Клуфтингер спустился по ступеням. Из всех трех врат народ хлынул со службы. Оказывается, панихиду почтил своим присутствием даже бургомистр Дитер Хёрш, которого он раньше не заметил. Клуфтингер коротко кивнул, а тот, увидев комиссара, поспешил выбраться из толпы и направился прямо к нему. Клуфтингер осторожно огляделся, ища возможности избежать неприятного разговора.
— Клуфтингер, приветствую. Как дела? Как идет расследование? — взял Хёрш с места в карьер, он тоже не любил ходить вокруг да около.
— Привет, Дитер. Идет потихоньку.
— Потихоньку? Звучит неутешительно. У тебя уже есть подозреваемый?
Клуфтингер тоскливо посмотрел на бургомистра. С густыми черными усами, залихватски завитыми на концах, и в темном национальном костюме сегодня он выглядел еще комичнее, чем обычно. Клуфтингеру Хёрш всегда казался фигурой нелепой. Переехавший из Бремена, он носил усы с бородой и подчеркнуто фольклорные местные одежды как регалии, дающие ему, «пруссаку», легитимную власть в Баварии. А может, ему просто нравилось выглядеть клоуном.
— Дитер, ты же знаешь, я не могу говорить об этом, — с упреком сказал Клуфтингер, второй раз за утро прячась за «служебной тайной».
Бургомистру бросилась краска в лицо, он с трудом сдерживал гнев.
— Я тебе не кто-нибудь, Клуфтингер, и ты это знаешь, так что кончай со своей должностной канителью. Если в моей общине происходит нечто подобное, я не только имею право, но и обязан быть в курсе.
Хёрш буквально сверлил его горящими глазами. Клуфтингеру приходилось слышать о приступах ярости бургомистра — это повергало в ужас его подчиненных. Но сам он таковым не являлся.

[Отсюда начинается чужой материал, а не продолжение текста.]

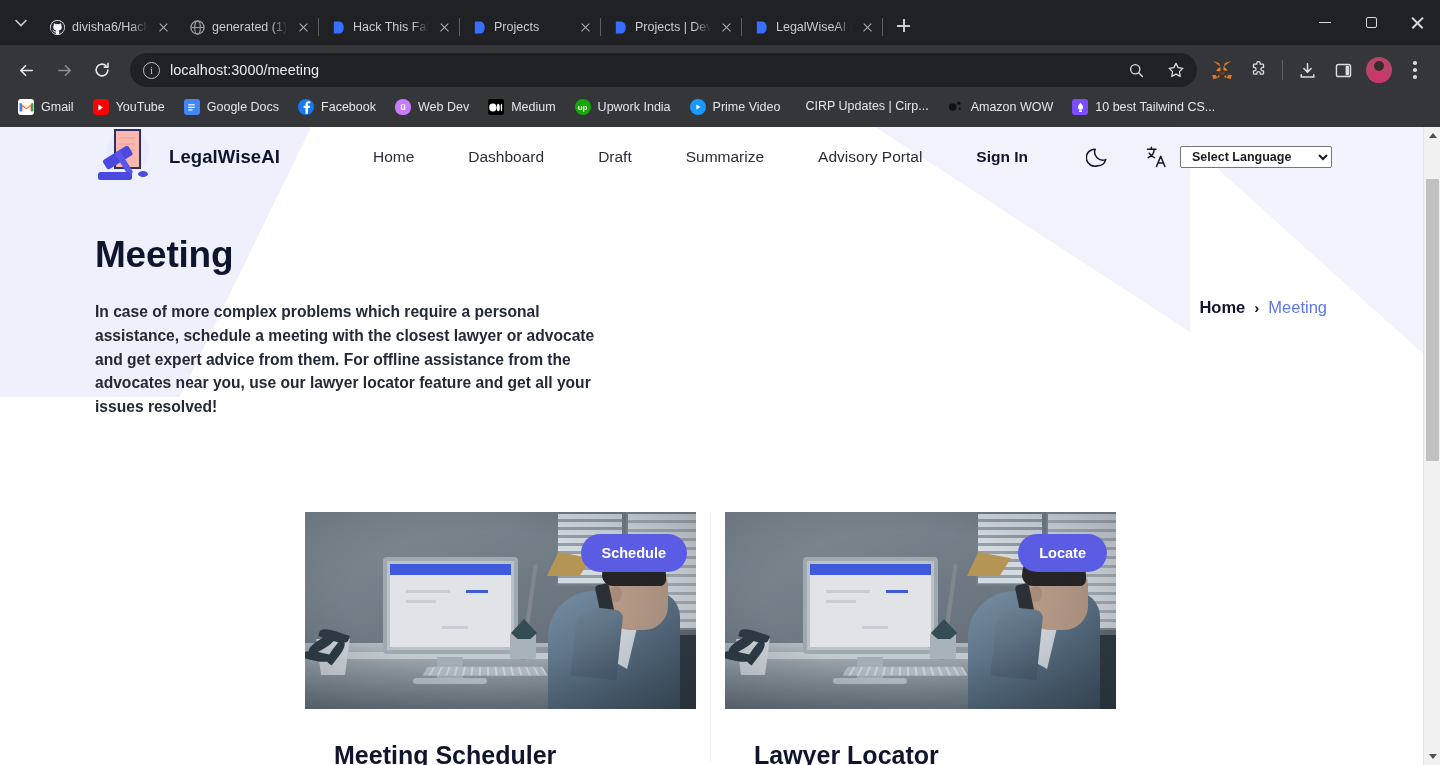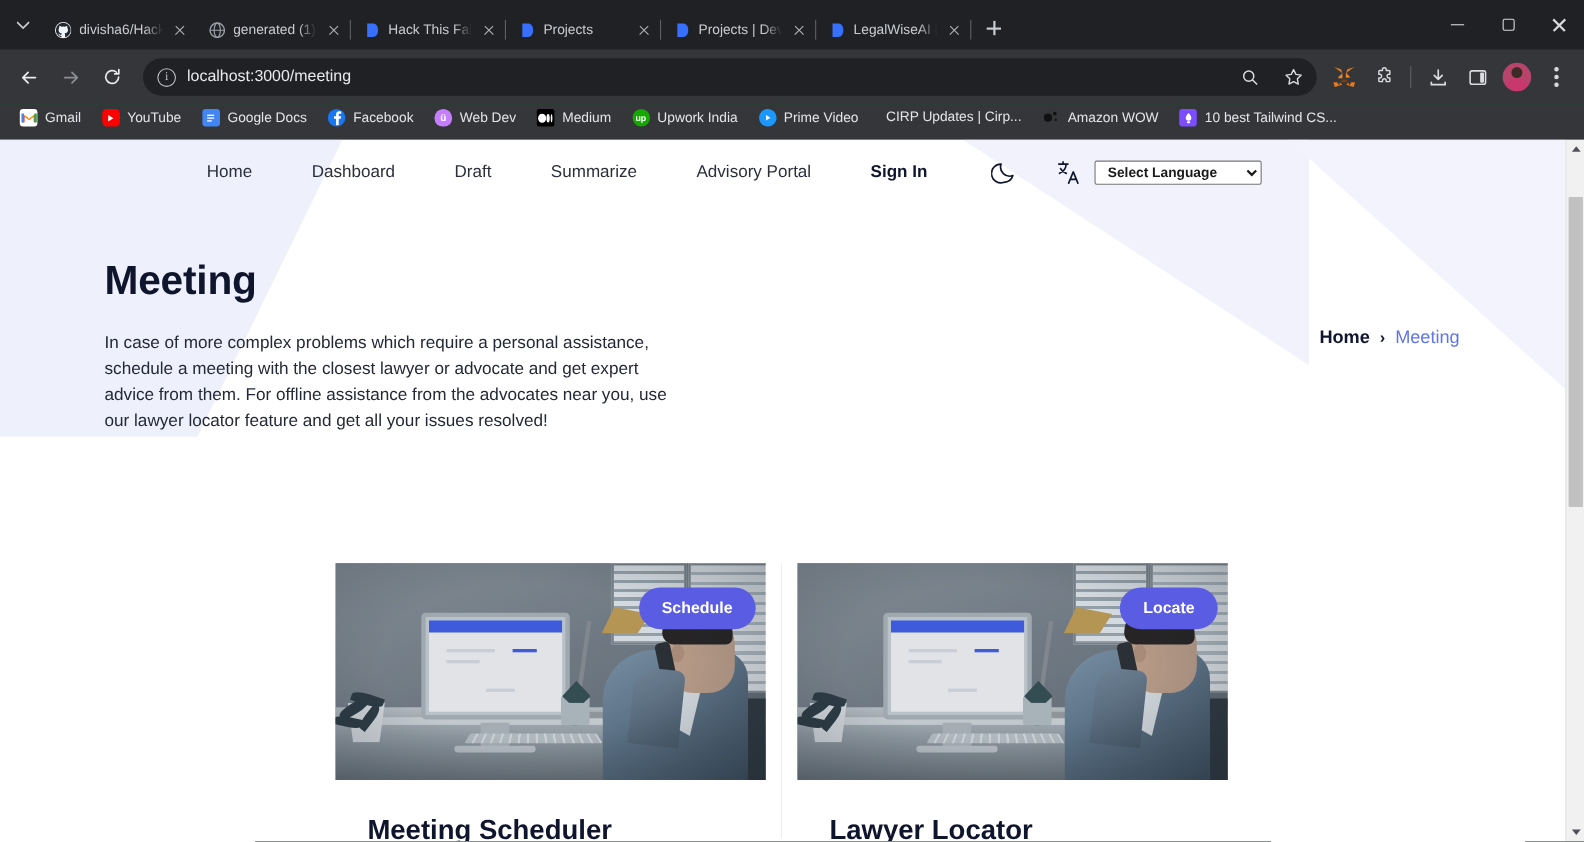"LegalWiseAI" div.brand { html: none -> <div> <span> <svg> <ellipse></ellipse> <rect></rect> <rect></rect> <g> <line></line> <line></line> <line></line> <line></line> </g> <rect></rect> <rect></rect> <rect></rect> <ellipse></ellipse> </svg> </span> <span>LegalWiseAI</span> </div> }
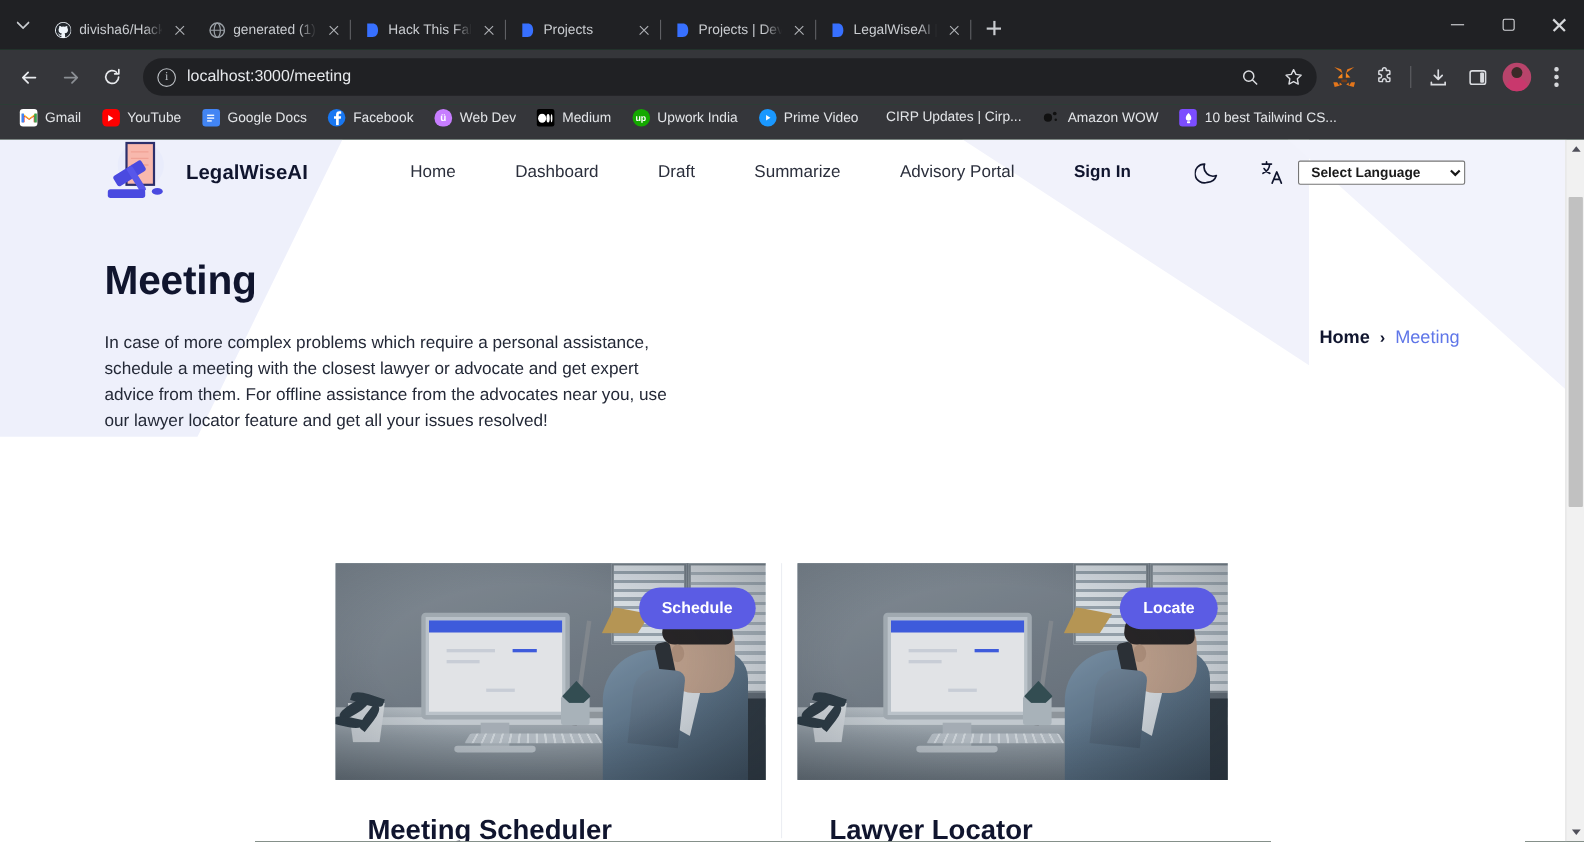"In case of more complex" .hero p { font-weight: none -> bold }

— А вот мои «должностные права и обязанности» говорят об обратном. — Комиссар ухватился за слова, столь пафосно прозвучавшие в речи бургомистра. Он не привык, чтобы в его дела вмешивалась политика, а возможно, политика не интересовалась его делами, поскольку резонансных среди них и не бывало. То тут, то там до него доходили слухи о попытках влияния на следствие, замаскированных под «безобидные» советы, рекомендации и просьбы. Сам он, однако, с таким еще не сталкивался. Впрочем, наглую выходку бургомистра он тоже не стал бы ставить в этот ряд. Так или иначе, интерес чиновника к этому делу был вполне объясним. И не только тем, что во вверенной ему общине произошло зверское убийство. Поговаривали, будто Дитер Хёрш чувствовал себя призванным к великим свершениям, а попросту говоря — делал карьеру. Его манили кресла ландрата или депутата бундестага. Да и высокие посты в партийном руководстве казались не менее привлекательными. В конце концов, Хёршу, как и Клуфтингеру, скандал был ни к чему. Пусть и по разным мотивам.

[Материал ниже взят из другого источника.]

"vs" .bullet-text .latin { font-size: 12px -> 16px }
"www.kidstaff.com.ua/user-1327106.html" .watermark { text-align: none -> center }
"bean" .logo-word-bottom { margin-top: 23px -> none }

Но в данный момент комиссар ничем не мог удовлетворить бургомистра. Поэтому, когда тот набрал в легкие воздуха, чтобы продолжить пререкания, Клуфтингер приложил палец ко рту, глазами указывая на врата храма, откуда как раз выплывал пастор, за ним дочери Вахтера и прочие члены погребального шествия, которое направлялось к кладбищу. Клуфтингер присоединился к похоронной процессии. За спиной у него шипел бургомистр — слов было не разобрать, но имя Лоденбахера слышалось явственно.